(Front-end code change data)
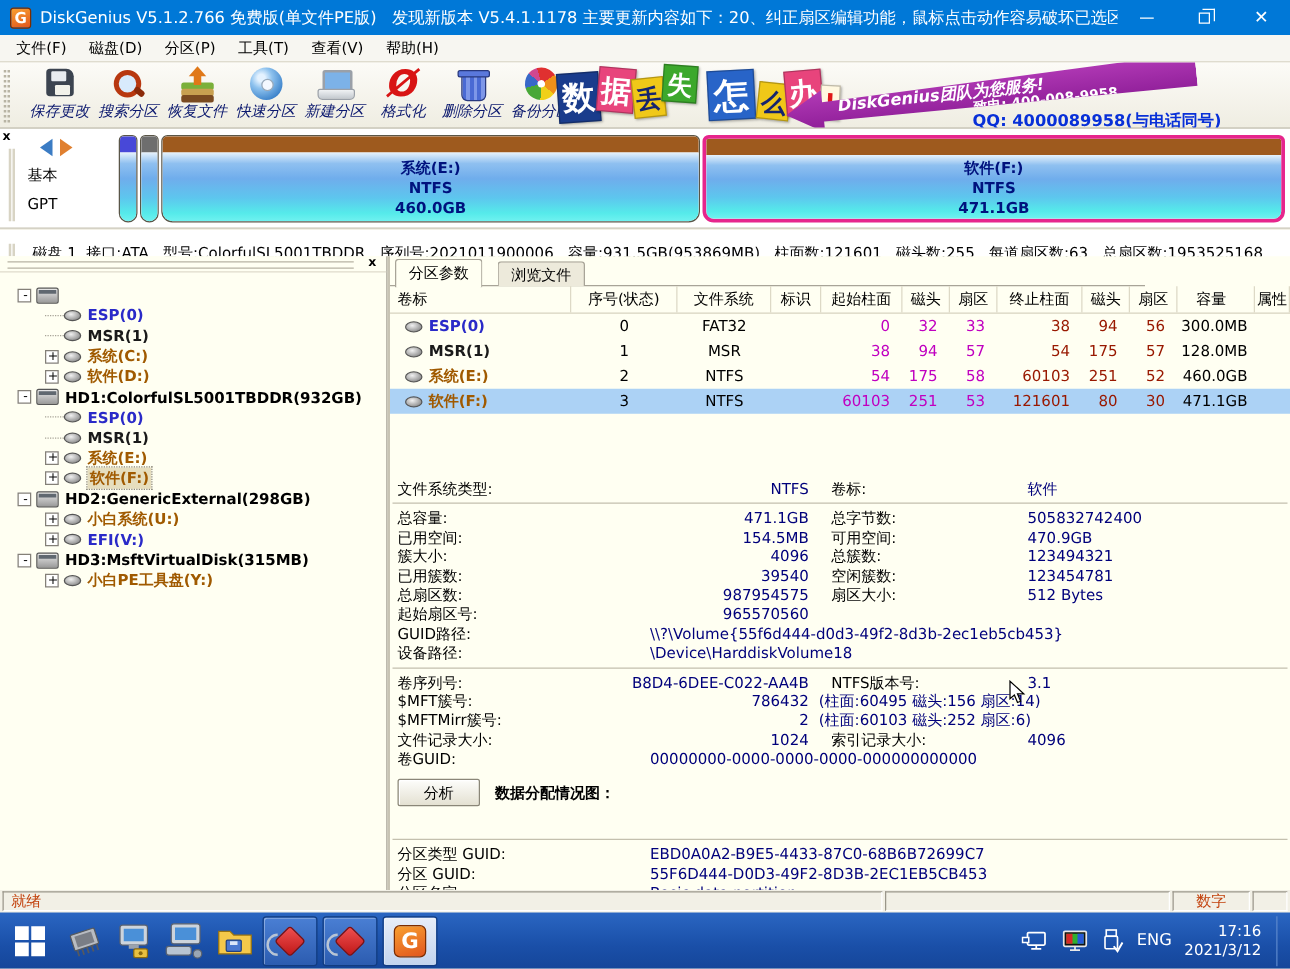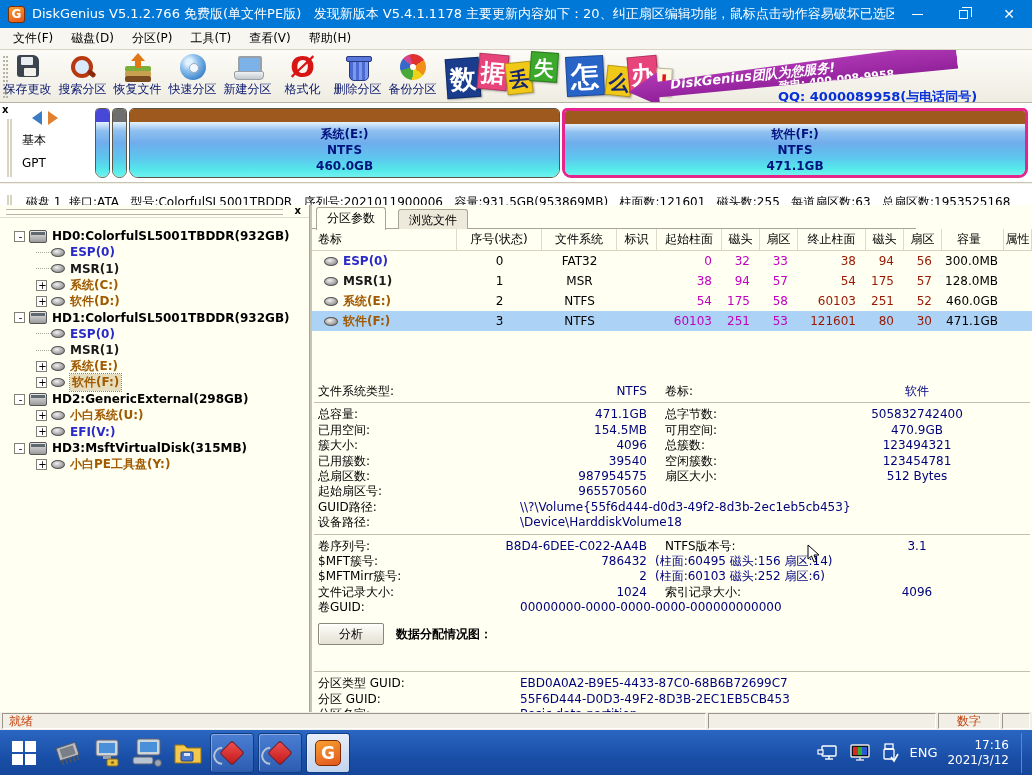--- a/index.html
+++ b/index.html
@@ -18,21 +18,21 @@
   .glyph-close { font-size:14px; line-height:14px; }
   .glyph-close::before { content:"✕"; }
 
   
   .menubar { position:absolute; left:0; top:28px; width:1032px; height:22px; background:#F7F6F1; border-bottom:1px solid #D8D4C4; display:flex; align-items:center; padding-left:4px; }
   .menu-item { padding:2px 9px; color:#000; }
 
   
   .toolbar { position:absolute; left:0; top:50px; width:1032px; height:53px; background:linear-gradient(#FCFBF7,#EFEDE2); border-bottom:1px solid #B6B2A2; }
   .tb-grip { position:absolute; left:3px; top:6px; width:5px; height:42px; border-left:2px dotted #b8b4a4; border-right:2px dotted #b8b4a4; }
-  .tb-buttons { position:absolute; left:0; top:2px; display:flex; }
+  .tb-buttons { position:absolute; left:20px; top:2px; display:flex;font-style:italic; }
   .tb-btn { width:55px; height:49px; display:flex; flex-direction:column; align-items:center; justify-content:flex-end; padding-bottom:2px; border:1px solid transparent; }
   .tb-label { color:#0b186e; font-size:12px; margin-top:1px; white-space:nowrap; }
   .tb-ico { width:28px; height:26px; position:relative; }
 
   
   .i-save::before { content:""; position:absolute; left:3px; top:1px; width:22px; height:22px; background:#3c4450; border-radius:3px 6px 3px 3px; }
   .i-save::after { content:""; position:absolute; left:7px; top:3px; width:12px; height:8px; background:#e8ecf0; border-radius:1px; box-shadow:3px 11px 0 0 #f2f2ea; }
   .i-search::before { content:""; position:absolute; left:2px; top:2px; width:14px; height:14px; border:4px solid #B83810; border-radius:50%; background:#d8eafc; }
   .i-search::after { content:""; position:absolute; left:18px; top:17px; width:9px; height:5px; background:#8B2A0A; transform:rotate(40deg); border-radius:2px; }
   .i-recover { }
@@ -139,21 +139,21 @@
   .td.c11 { justify-content:flex-end; padding-right:6px; }
   .mag { color:#C000C0; } .dred { color:#981800; }
 
   
   .details { position:absolute; left:312px; top:131px; width:720px; padding-top:48px; }
   .dgrid { display:grid; grid-template-columns:145px 190px 175px 190px; }
   .dgrid > div { height:15.4px; line-height:15.4px; white-space:nowrap; overflow:visible; }
   .dl1 { grid-column:1; padding-left:6px; color:#000; }
   .dv1 { grid-column:2; text-align:right; color:#00007B; }
   .dl2 { grid-column:3; padding-left:18px; color:#000; }
-  .dv2 { grid-column:4; text-align:center; color:#00007B; }
+  .dv2 { grid-column:4; text-align:left; color:#00007B; }
   .dspan { grid-column:2 / 5; padding-left:63px; color:#00007B; }
   .dextra { grid-column:3 / 5; padding-left:8px; color:#00007B; }
   .dsep { height:2px; border-top:1px solid #c4c0ae; margin:3px 0 3px 2px; width:716px; }
   .analyze-row { display:flex; align-items:center; margin:7px 0 0 6px; height:24px; }
   .btn-analyze { width:66px; height:22px; background:linear-gradient(#fdfdfb,#e4e1d2); border:1px solid #8a8678; border-radius:2px; box-shadow:inset 1px 1px 0 #fff; text-align:center; line-height:20px; color:#000; }
   .alloc-label { font-weight:bold; margin-left:12px; color:#000; }
   .alloc-space { height:22px; }
 
   
   .cursor { position:absolute; left:806px; top:544px; z-index:50; }
@@ -315,21 +315,20 @@
 <div class="content">
 
   <div class="tree">
     <div class="tree-head">
       <span class="tree-close"></span>
     </div>
     <div class="tree-body">
       <div class="trow disk">
           <span class="ebox minus"></span>
           <span class="hdd-icon"></span>
-          <span style="color:#000000">HD0:ColorfulSL5001TBDDR(932GB)</span>
         </div>
       <div class="trow part">
           <span class="ebox-spacer"></span>
           <span class="platter-icon"></span>
           <span style="color:#2A2AC8">ESP(0)</span>
         </div>
       <div class="trow part">
           <span class="ebox-spacer"></span>
           <span class="platter-icon"></span>
           <span style="color:#1A1A1A">MSR(1)</span>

== Exercise requirements ==
Your answer must be a single number: the count of lines in these records that contain "glyph".

== Your response ==
2